Content starts

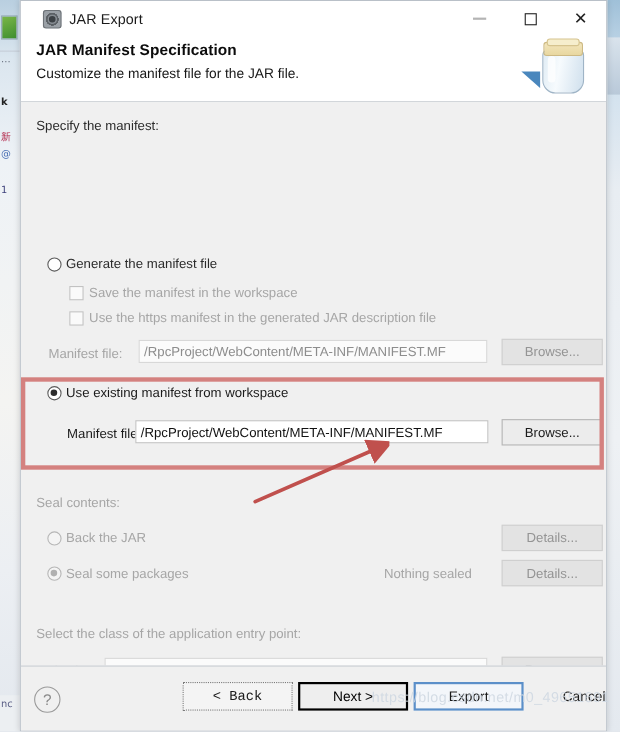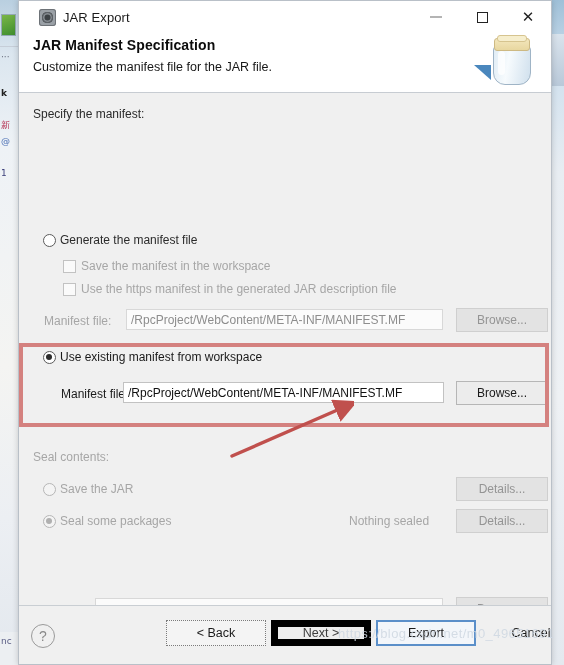"Save the JAR" div.sec-label { text: Save -> Back }
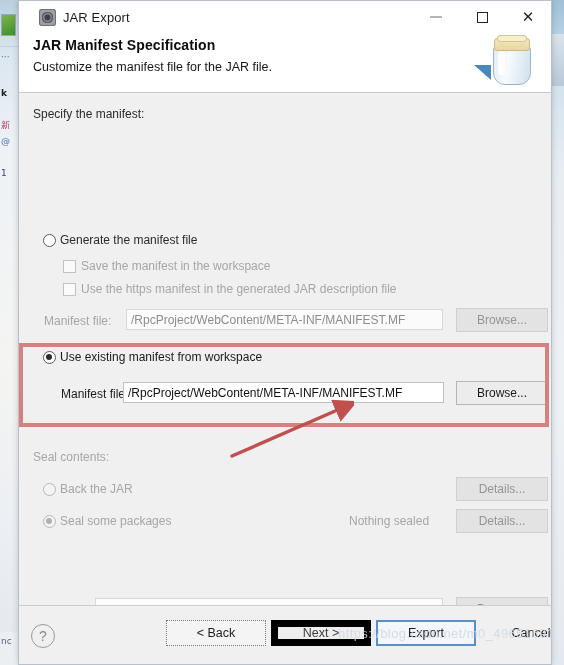"Select the class of the" div.sec-label { html: none -> <div>Select the class of the application entry point:</div> }
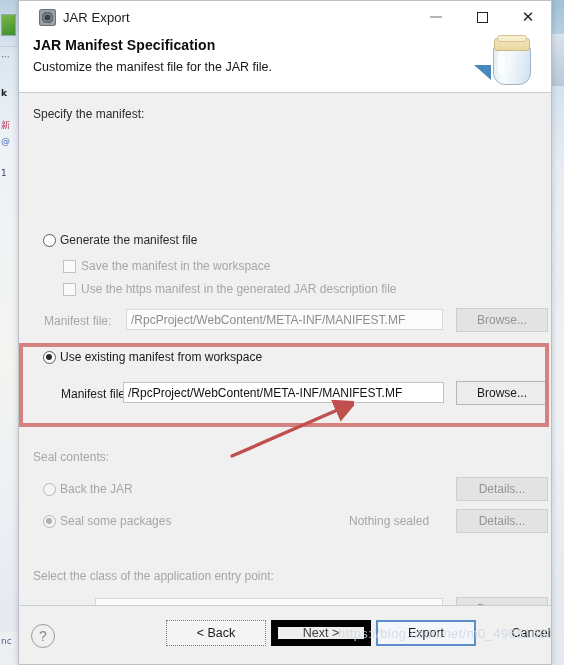"< Back" .fbtn.dotted { font-family: none -> Liberation Mono, monospace }
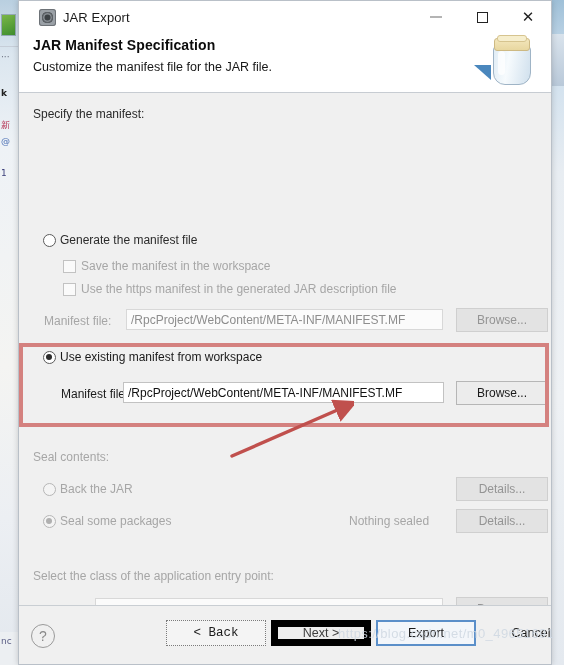"Next >" .fbtn.disabled { border: 7px solid #000000 -> 2px solid #000000; color: #404040 -> #000000 }
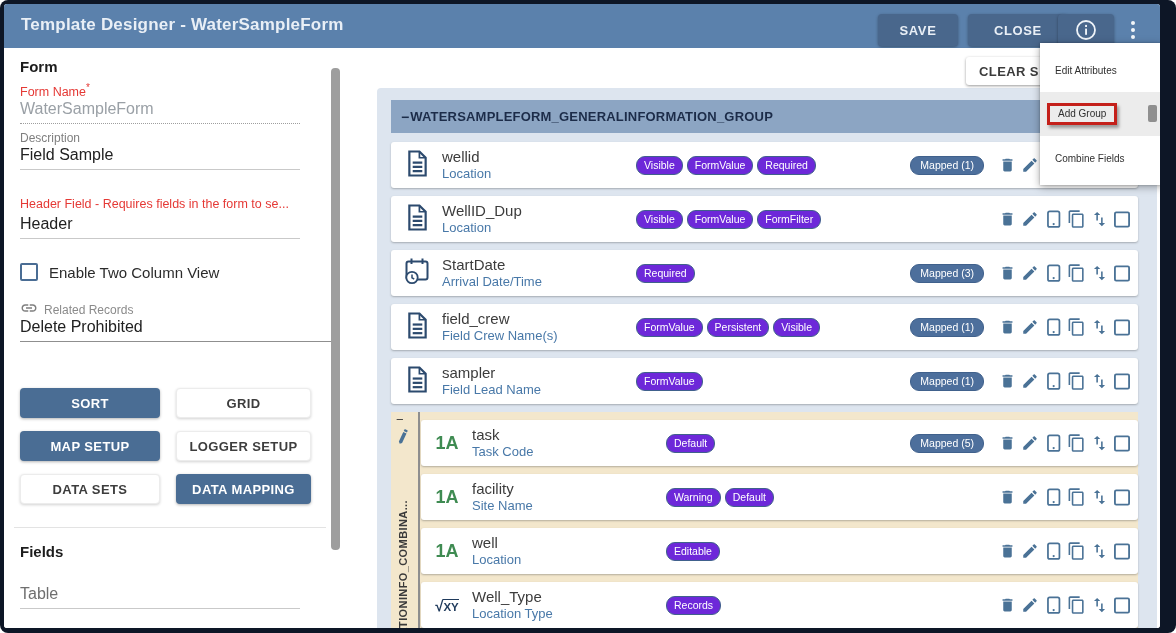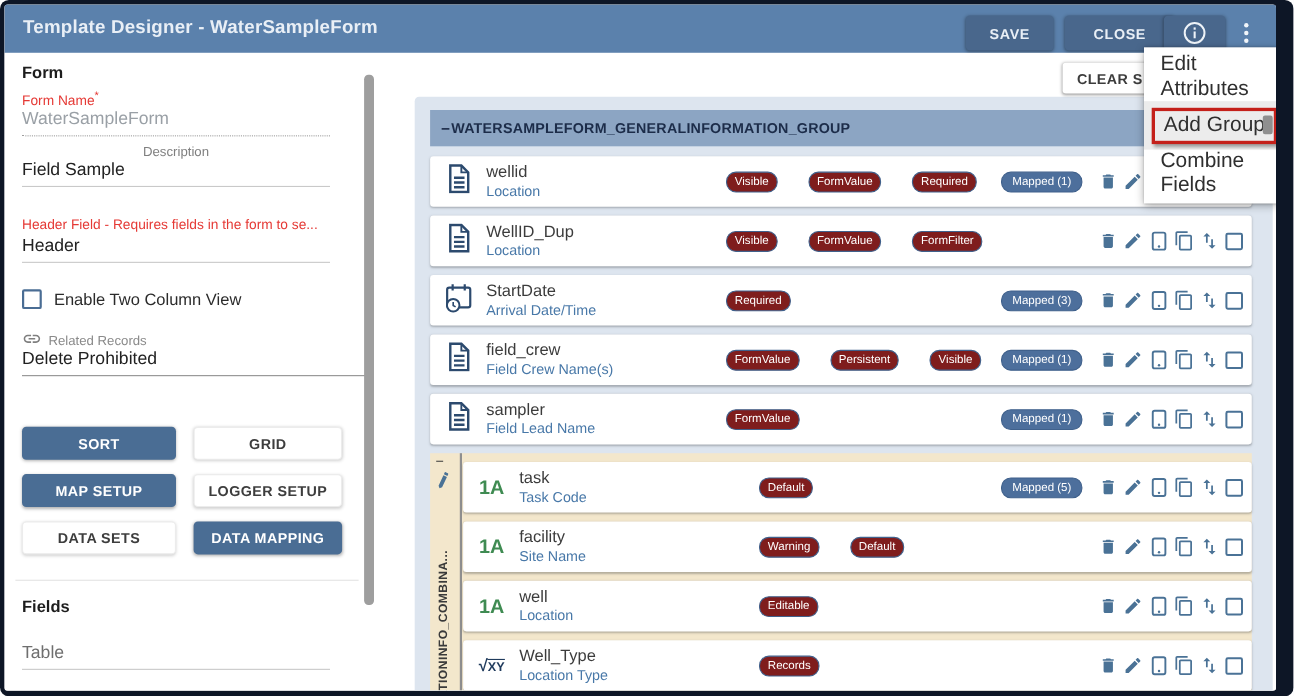"Edit Attributes" .menu-item { font-size: 19px -> 10px }
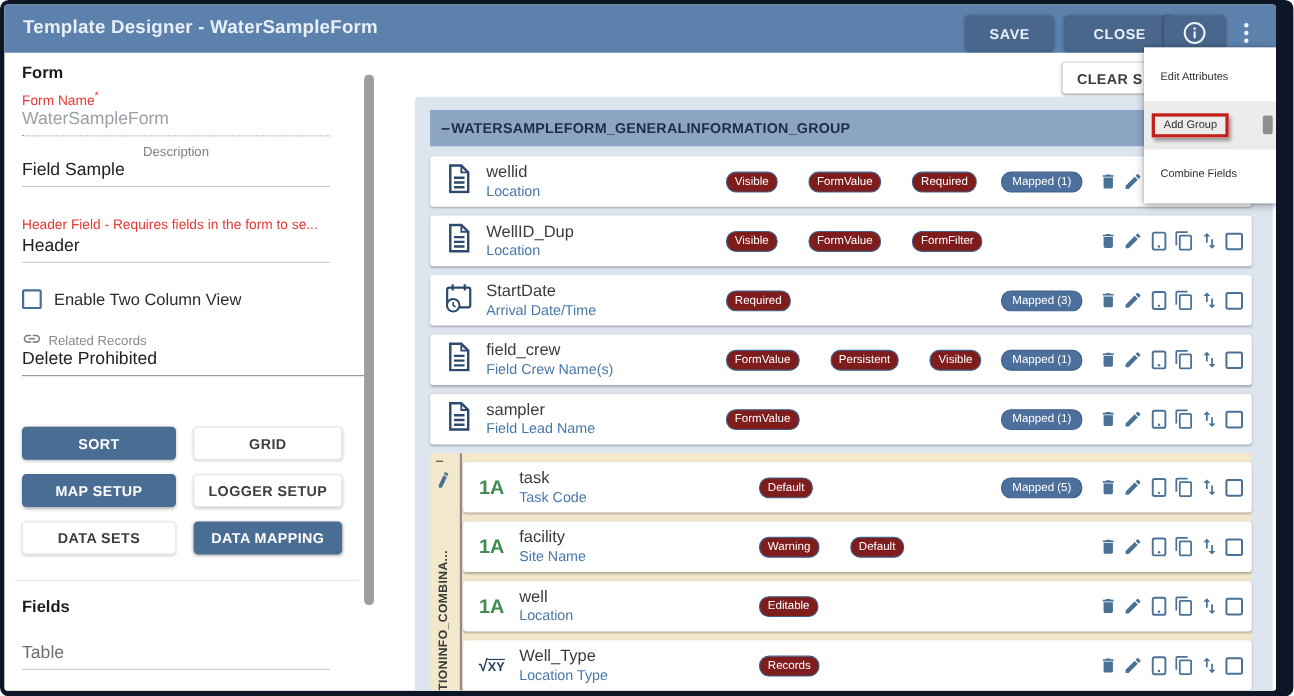"Description" div.sb { text-align: center -> none }
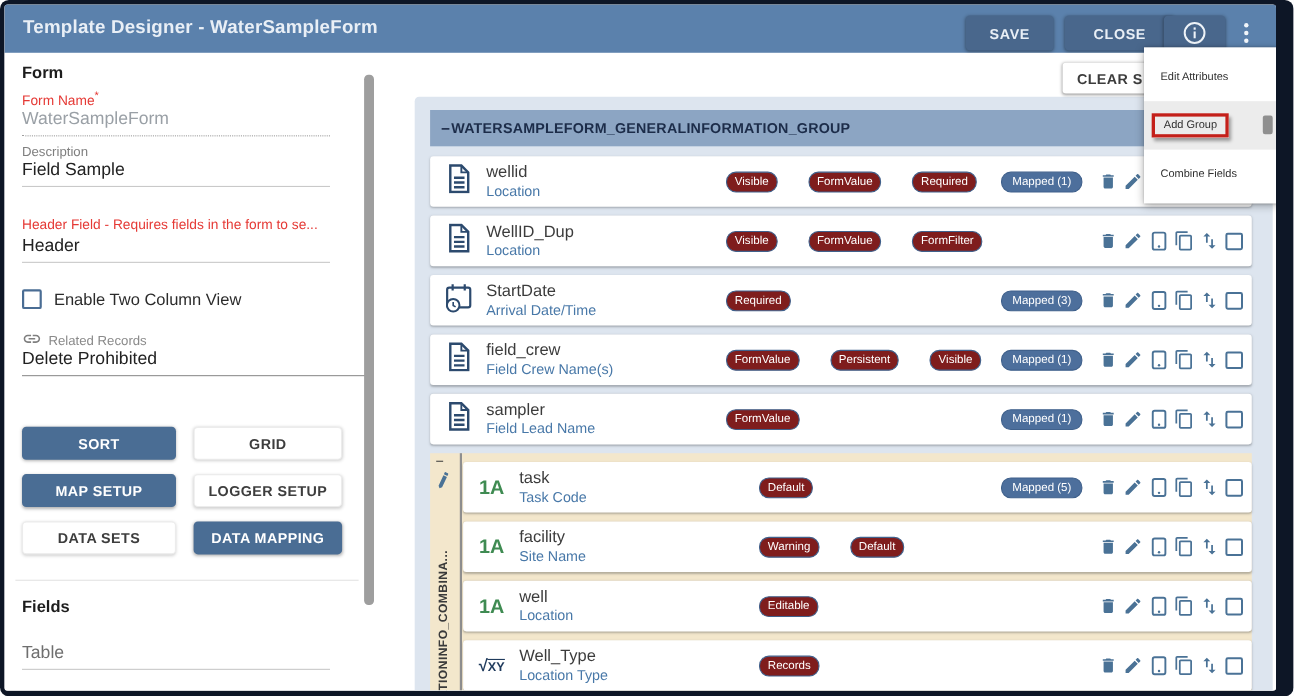"Visible" .badge { background: #7f1d1d -> #6d28d9; margin-left: 24px -> none }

Content ends

## WHAT TO WORK ON
Starting at the line that contains "border: 7px solid", retype each line through the final one in the listing, with both ends kept and the pictures omitted.

## TASK OUTPUT
"Next >" .fbtn.disabled { border: 7px solid #000000 -> 2px solid #000000; color: #404040 -> #000000 }
"Edit Attributes" .menu-item { font-size: 19px -> 10px }
"Description" div.sb { text-align: center -> none }
"Visible" .badge { background: #7f1d1d -> #6d28d9; margin-left: 24px -> none }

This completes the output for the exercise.